Hoo boy, you travel, you get busy, you catch up. It’s a real elaborate process.
NCA and Chicago were a blast in that we got to see lots of old friends, including a couple friends who no longer live on the continent. I presented one paper and served as a respondent on three panels, and I attended no others. I’m sure they were good, but these big conferences are always more about meeting people for coffee, meals and drinks than they are going to panels. The format encourages the attitude: 10 minutes to give a paper, and most people don’t practice before they perform (I practice my presentations, not my responses), which means that the presentations are a bit of a mess. The book award came with a plaque which looks surprisingly good. Once I figure out how to hang it on my wall in the office, I will. Will says I’m “going McGill” on him, but hey, it’s my first academic prize. It was weird to be at NCA and not be at Pitt. A couple Pitt grads asked me where the “McGill party”(1) was going to be and I had to inform them that Carrie and I were the only two McGill professors who even knew NCA existed.
I’ve been to Chicago a million times, so I didn’t worry much about seeing the city. We were stuck down in the loop on Michigan Avenue, which is pretty touristy, but I did get out to see some friends AND to see this very cool exhibit. The first room was most of the standard free speech stuff, but the second room got into areas of labor, race and sex radicallsm that I wasn’t previously aware of. I totally want to visit the Dil Pickle Club now. Anyway, I recommend visiting the exhibit if you’re in Chicago between now and when it closes. Extra bonus: we got the tour from one of the curators, my old GEO comrade and good friend Toby Higbie — who is also the author of a cool book on hobos (yes, the Toby who now has twins). I will say only this: the man was remarkably awake.

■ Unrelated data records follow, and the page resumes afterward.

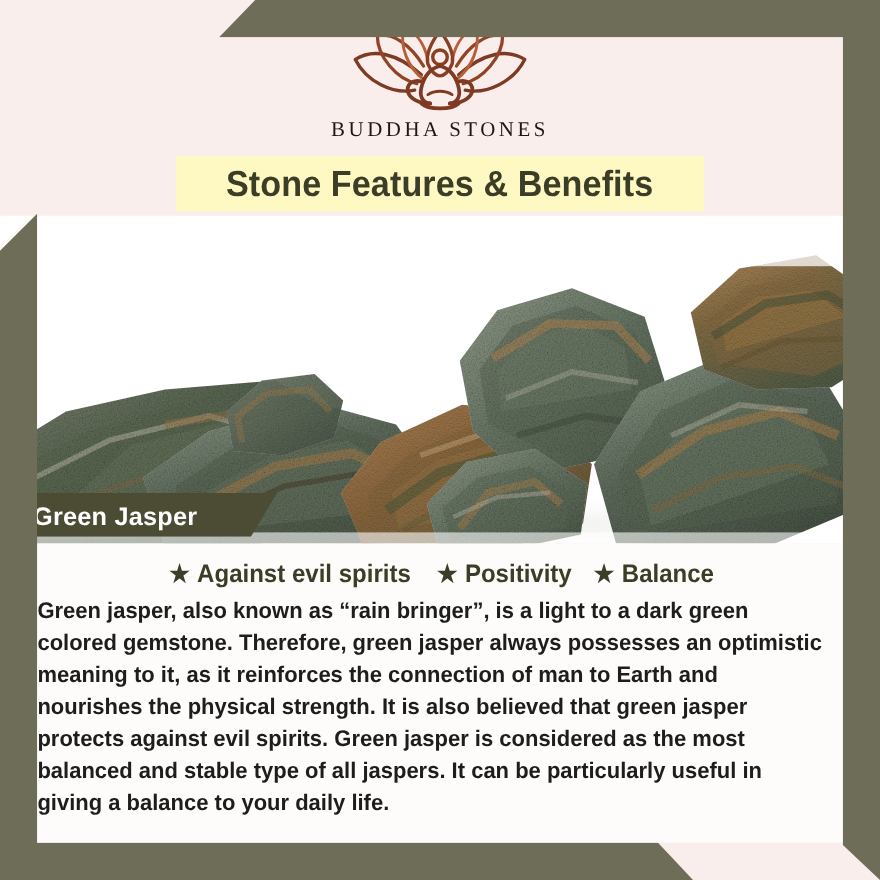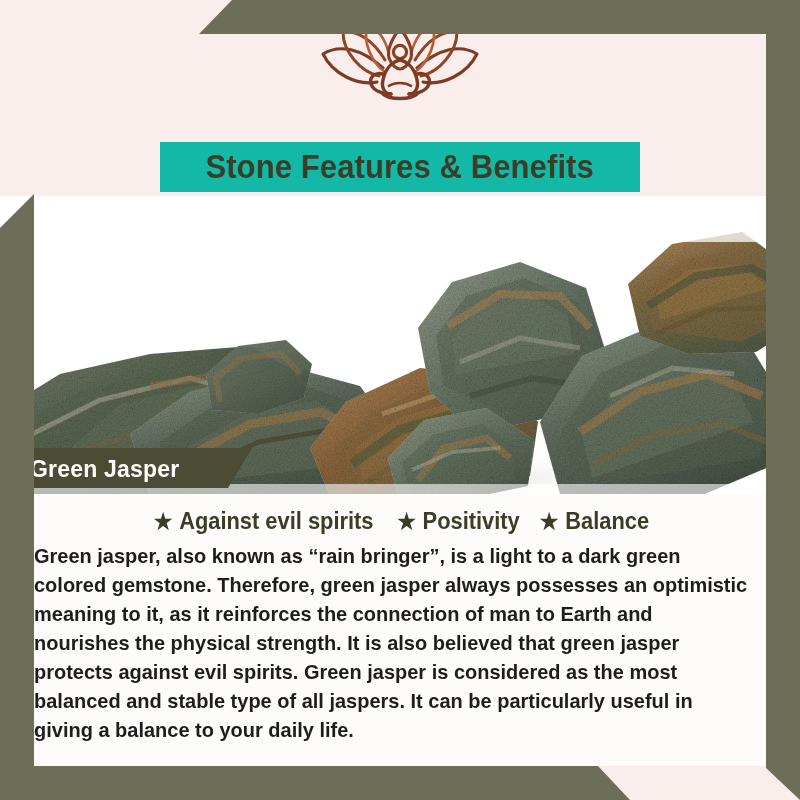--- a/index.html
+++ b/index.html
@@ -293,6 +293,7 @@
           </g>
         </svg>
       </span>
+      <div class="brand">BUDDHA STONES</div>
     </div>
   </div>
 

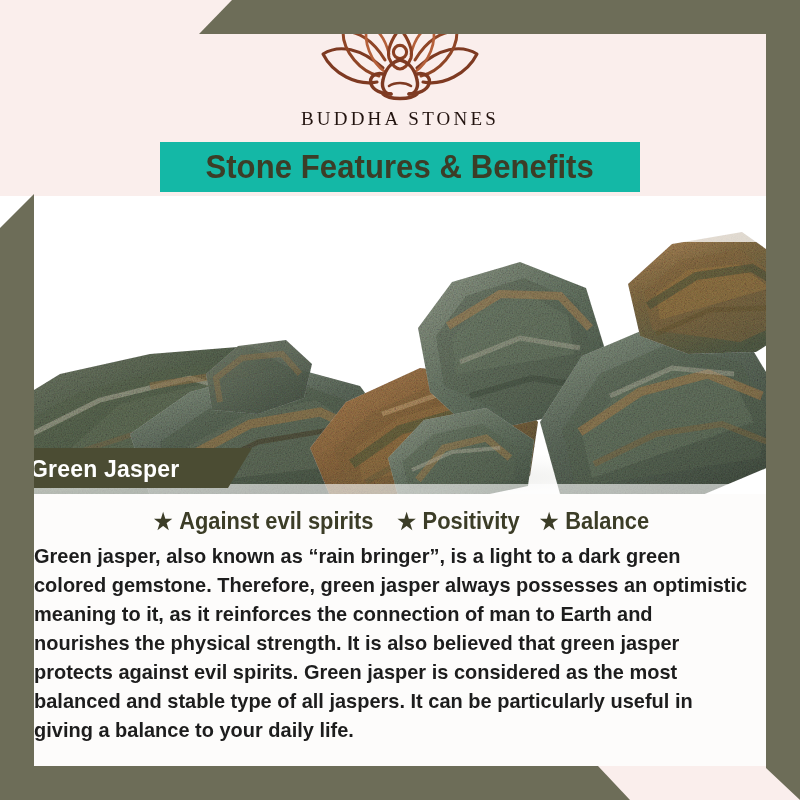--- a/index.html
+++ b/index.html
@@ -64,7 +64,7 @@
 
   .title-band{
     position:absolute;left:160px;top:142px;width:480px;height:50px;
-    background:#14b8a6;
+    background:#fef9c3;
     display:flex;align-items:center;justify-content:center;
     z-index:3;
   }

As an aside, they had a record from the Chicago Women’s Liberation Rock Band. They have some interesting cred as predecessors of Riot Grrrl and other challenges to male domination in rock music. In fact, it’s the earliest explicitly feminist challenge to male “rockism” (as they now call it) that I know of. Unfortunately, their music, is well . . . how shall I put this? They were not quite as good as some of the feminist musicians who followed them. MP3s are available on their site, so you can judge for yourself. Maybe I just caught a weak song. . . .
To be fair, nonfeminist men also make bad music. For instance, this track.
(1) It is standard practice at NCA for departments to throw parties, either in suites or in convention rooms. Some of these parties have free food and free alcohol, other’s don’t. (Departments with jobs encourage candidates to come to their parties to meet faculty and students, though sometimes the faculty are drinking and the enounter is loud, crowded and awkward for the candidate.) Usually, large packs of friends move from one party to the next in search of free food and alcohol. In the past, I’ve usually gone. This time, we had so many people to see that we bailed on the parties. Plus, Pitt was interviewing people for my old job (though the job description is now a rhetoric position), so it seemed like a good idea to steer clear and let them interact with their candidates with me out of the way.